• [About this exercise] Where a picture appears, skip it and copy everything else in the listing exactly.
*** Begin section ***
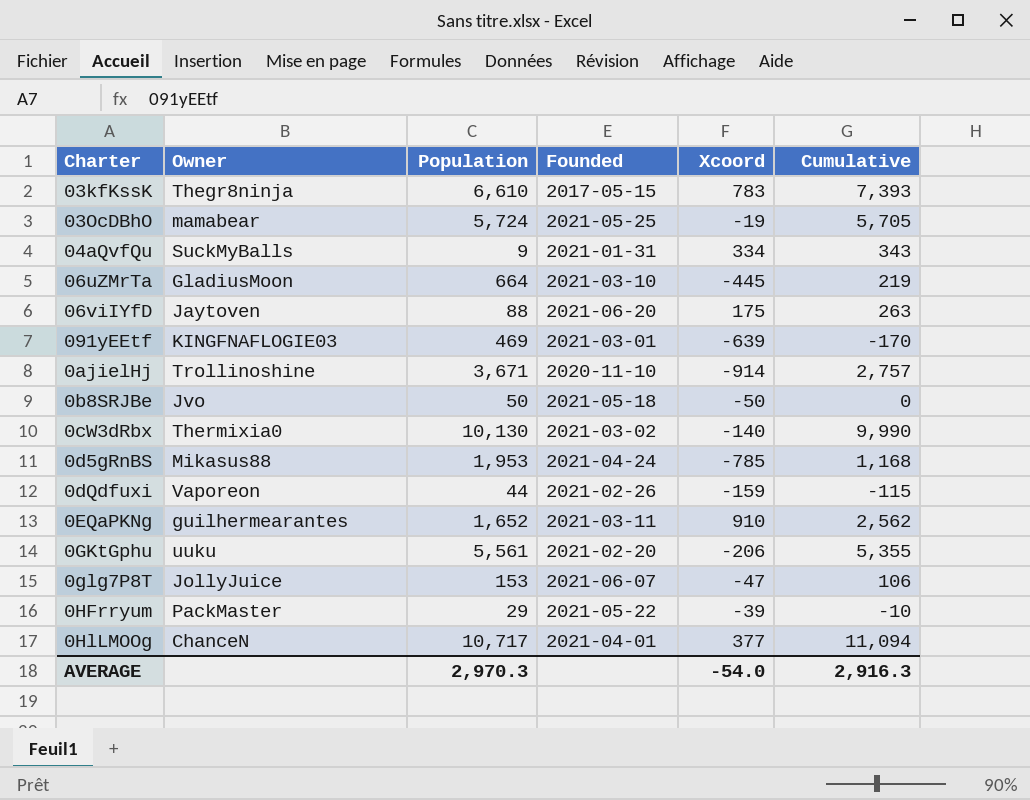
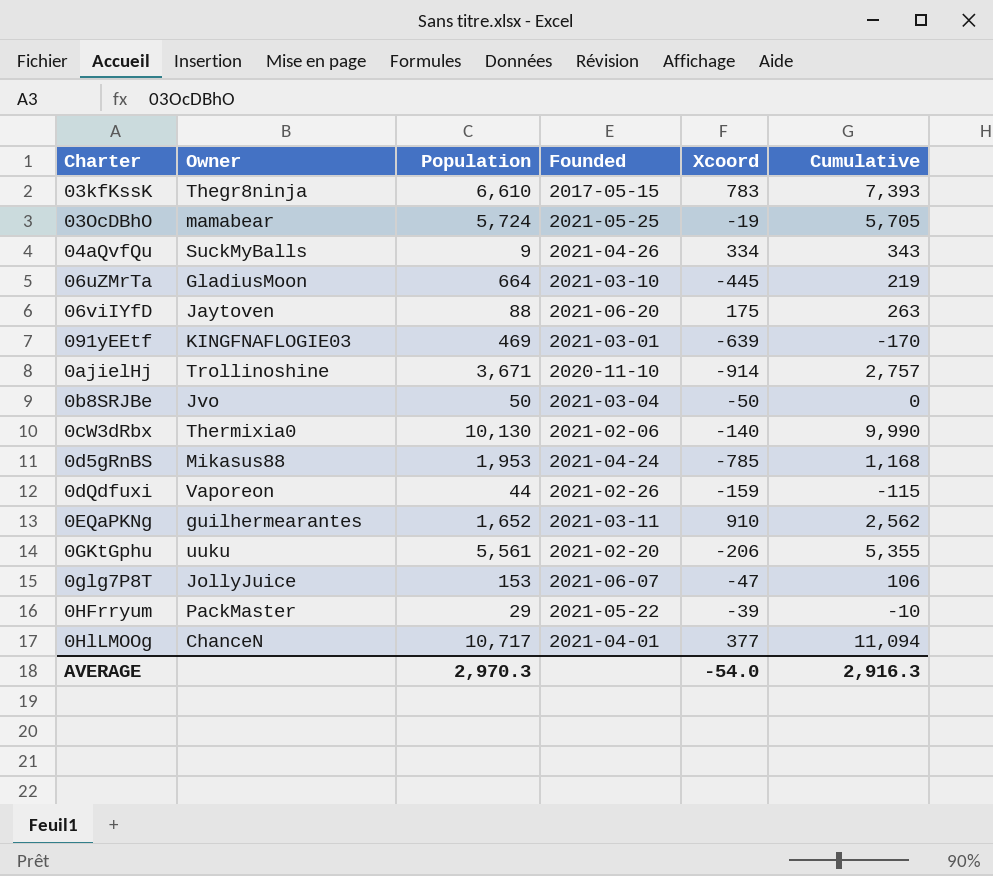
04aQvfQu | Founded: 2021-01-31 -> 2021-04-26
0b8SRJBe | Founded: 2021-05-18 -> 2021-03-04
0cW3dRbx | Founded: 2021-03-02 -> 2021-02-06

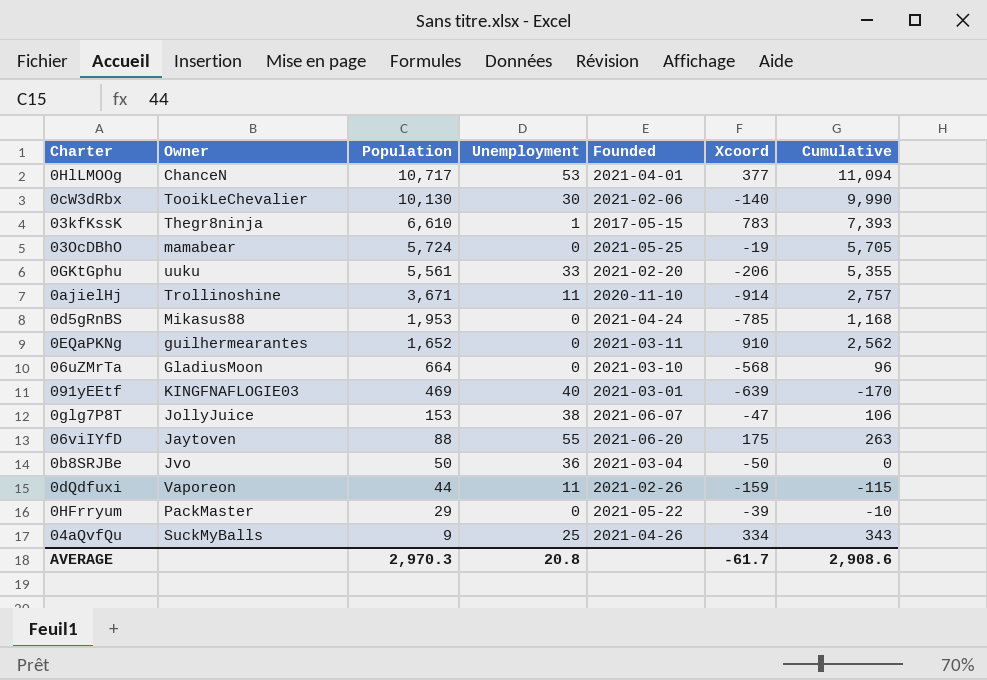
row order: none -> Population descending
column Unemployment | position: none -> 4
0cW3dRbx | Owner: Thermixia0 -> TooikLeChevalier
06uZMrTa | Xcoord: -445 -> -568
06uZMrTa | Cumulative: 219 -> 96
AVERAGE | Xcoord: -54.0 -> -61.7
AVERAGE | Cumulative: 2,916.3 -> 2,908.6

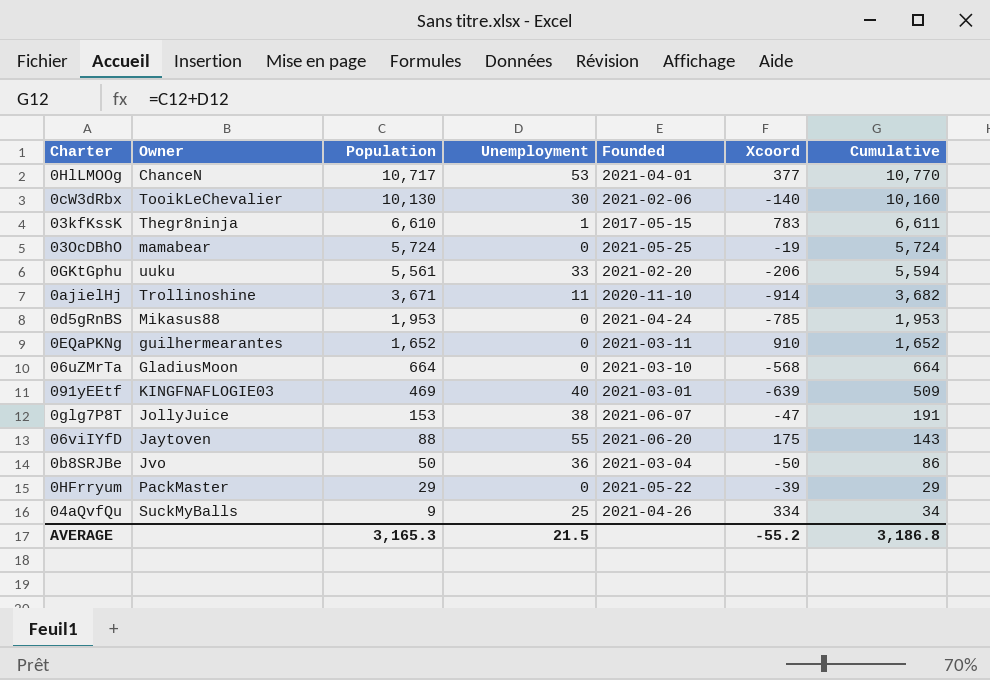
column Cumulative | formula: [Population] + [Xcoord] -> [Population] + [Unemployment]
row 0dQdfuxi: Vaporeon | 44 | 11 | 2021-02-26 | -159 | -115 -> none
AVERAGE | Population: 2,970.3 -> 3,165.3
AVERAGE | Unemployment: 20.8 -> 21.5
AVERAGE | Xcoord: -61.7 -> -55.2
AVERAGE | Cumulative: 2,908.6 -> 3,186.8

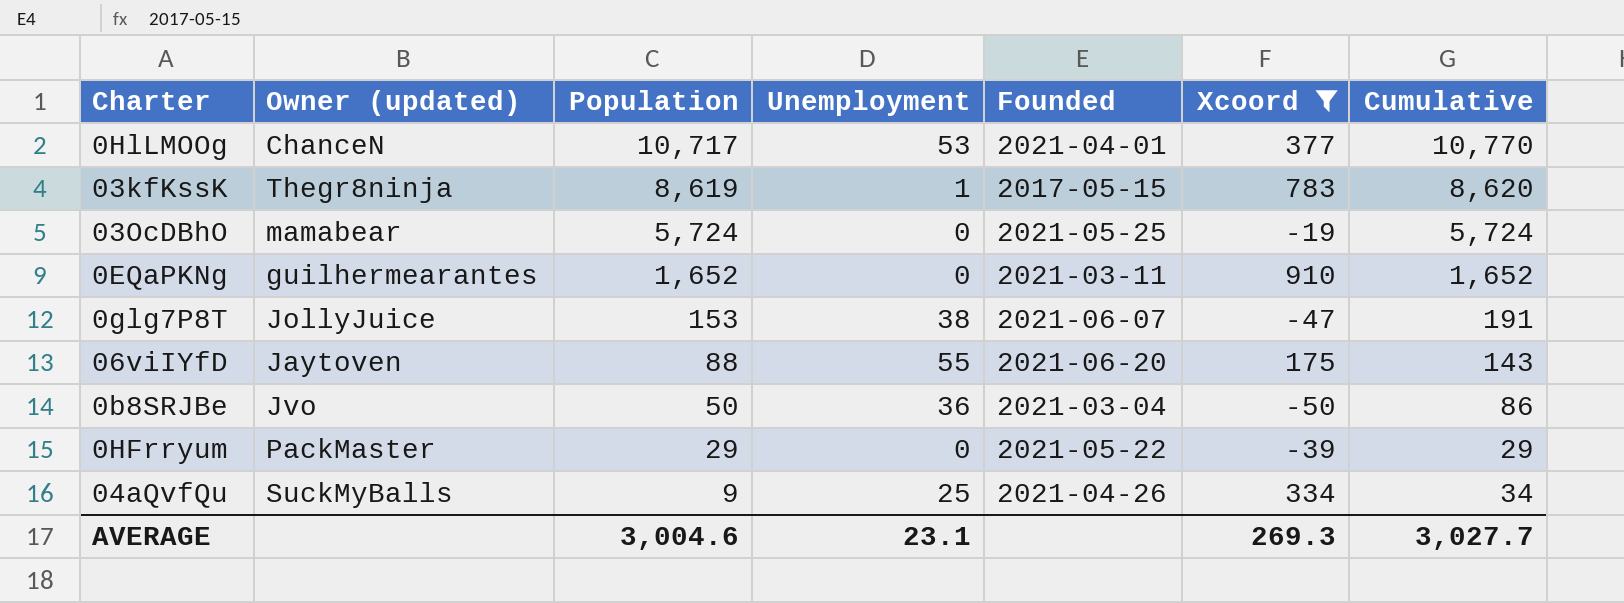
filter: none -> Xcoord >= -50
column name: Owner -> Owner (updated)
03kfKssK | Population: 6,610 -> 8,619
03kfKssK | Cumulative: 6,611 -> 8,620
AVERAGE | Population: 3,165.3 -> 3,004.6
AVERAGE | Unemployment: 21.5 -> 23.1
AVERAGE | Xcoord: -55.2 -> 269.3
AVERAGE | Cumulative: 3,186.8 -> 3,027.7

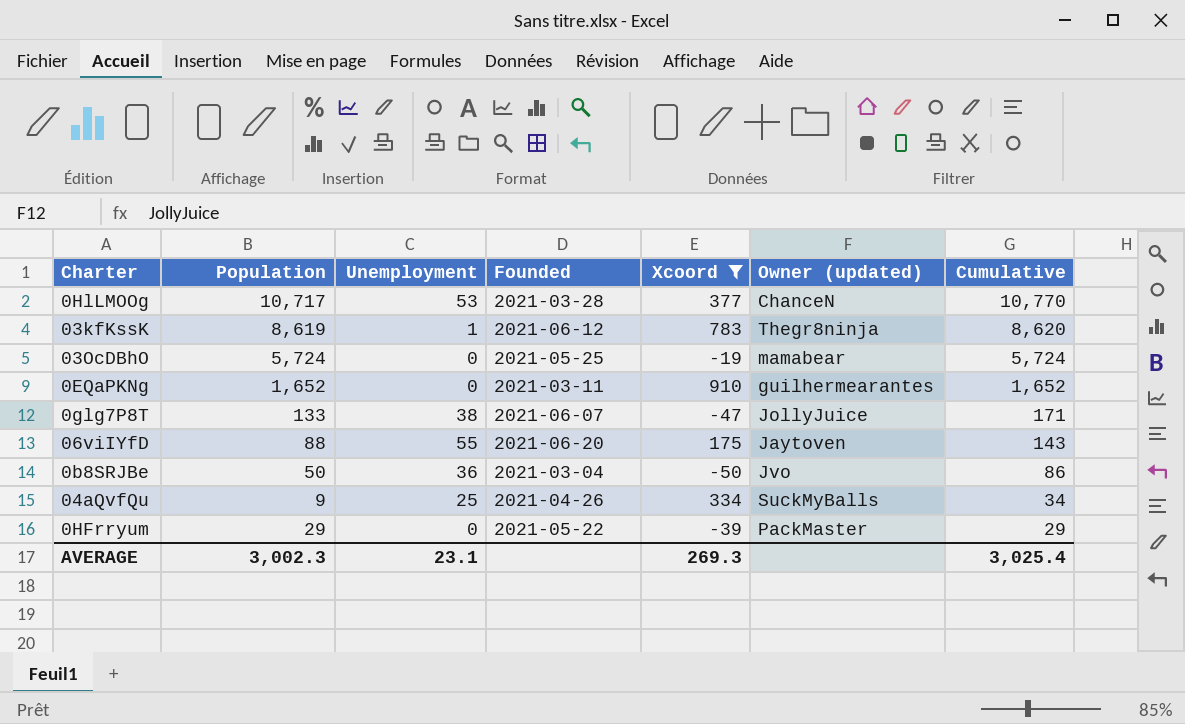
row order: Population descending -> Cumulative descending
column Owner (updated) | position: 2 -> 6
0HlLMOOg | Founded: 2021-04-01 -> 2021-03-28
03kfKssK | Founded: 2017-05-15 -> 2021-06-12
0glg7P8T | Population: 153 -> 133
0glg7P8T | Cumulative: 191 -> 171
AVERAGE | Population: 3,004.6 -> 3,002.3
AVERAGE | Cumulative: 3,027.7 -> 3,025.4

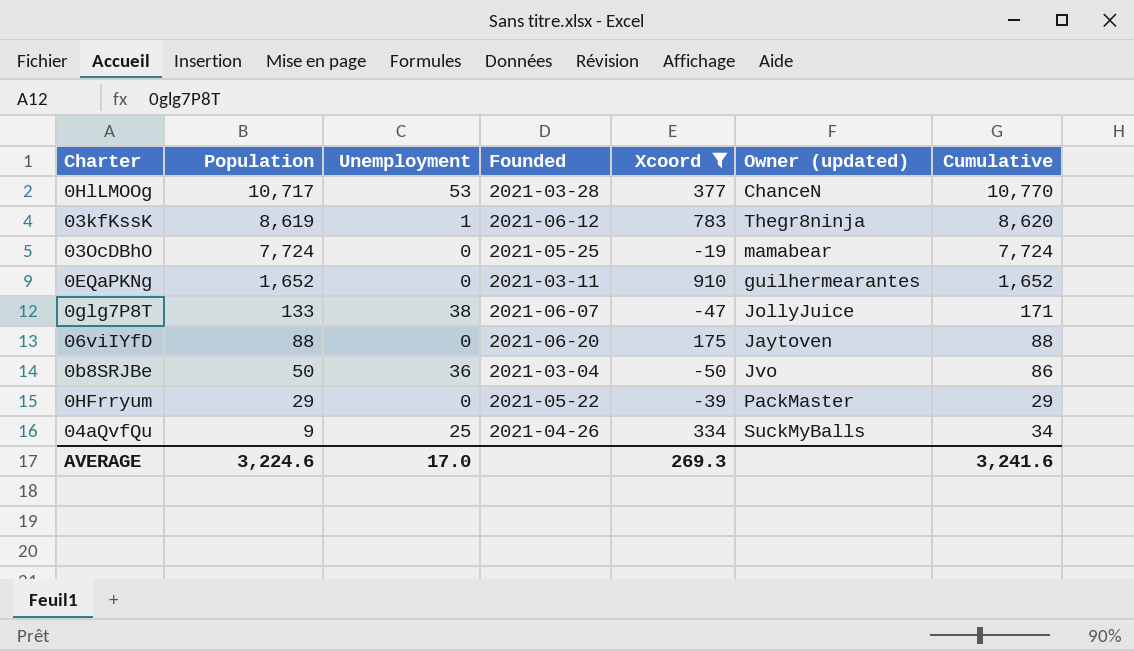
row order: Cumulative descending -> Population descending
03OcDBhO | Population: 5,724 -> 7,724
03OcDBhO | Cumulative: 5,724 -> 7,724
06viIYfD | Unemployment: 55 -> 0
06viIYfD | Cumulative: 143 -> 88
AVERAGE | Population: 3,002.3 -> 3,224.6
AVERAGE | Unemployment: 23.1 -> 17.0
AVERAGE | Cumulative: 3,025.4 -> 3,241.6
*** End section ***
• [Your response]
04aQvfQu | Founded: 2021-01-31 -> 2021-04-26
0b8SRJBe | Founded: 2021-05-18 -> 2021-03-04
0cW3dRbx | Founded: 2021-03-02 -> 2021-02-06

row order: none -> Population descending
column Unemployment | position: none -> 4
0cW3dRbx | Owner: Thermixia0 -> TooikLeChevalier
06uZMrTa | Xcoord: -445 -> -568
06uZMrTa | Cumulative: 219 -> 96
AVERAGE | Xcoord: -54.0 -> -61.7
AVERAGE | Cumulative: 2,916.3 -> 2,908.6

column Cumulative | formula: [Population] + [Xcoord] -> [Population] + [Unemployment]
row 0dQdfuxi: Vaporeon | 44 | 11 | 2021-02-26 | -159 | -115 -> none
AVERAGE | Population: 2,970.3 -> 3,165.3
AVERAGE | Unemployment: 20.8 -> 21.5
AVERAGE | Xcoord: -61.7 -> -55.2
AVERAGE | Cumulative: 2,908.6 -> 3,186.8

filter: none -> Xcoord >= -50
column name: Owner -> Owner (updated)
03kfKssK | Population: 6,610 -> 8,619
03kfKssK | Cumulative: 6,611 -> 8,620
AVERAGE | Population: 3,165.3 -> 3,004.6
AVERAGE | Unemployment: 21.5 -> 23.1
AVERAGE | Xcoord: -55.2 -> 269.3
AVERAGE | Cumulative: 3,186.8 -> 3,027.7

row order: Population descending -> Cumulative descending
column Owner (updated) | position: 2 -> 6
0HlLMOOg | Founded: 2021-04-01 -> 2021-03-28
03kfKssK | Founded: 2017-05-15 -> 2021-06-12
0glg7P8T | Population: 153 -> 133
0glg7P8T | Cumulative: 191 -> 171
AVERAGE | Population: 3,004.6 -> 3,002.3
AVERAGE | Cumulative: 3,027.7 -> 3,025.4

row order: Cumulative descending -> Population descending
03OcDBhO | Population: 5,724 -> 7,724
03OcDBhO | Cumulative: 5,724 -> 7,724
06viIYfD | Unemployment: 55 -> 0
06viIYfD | Cumulative: 143 -> 88
AVERAGE | Population: 3,002.3 -> 3,224.6
AVERAGE | Unemployment: 23.1 -> 17.0
AVERAGE | Cumulative: 3,025.4 -> 3,241.6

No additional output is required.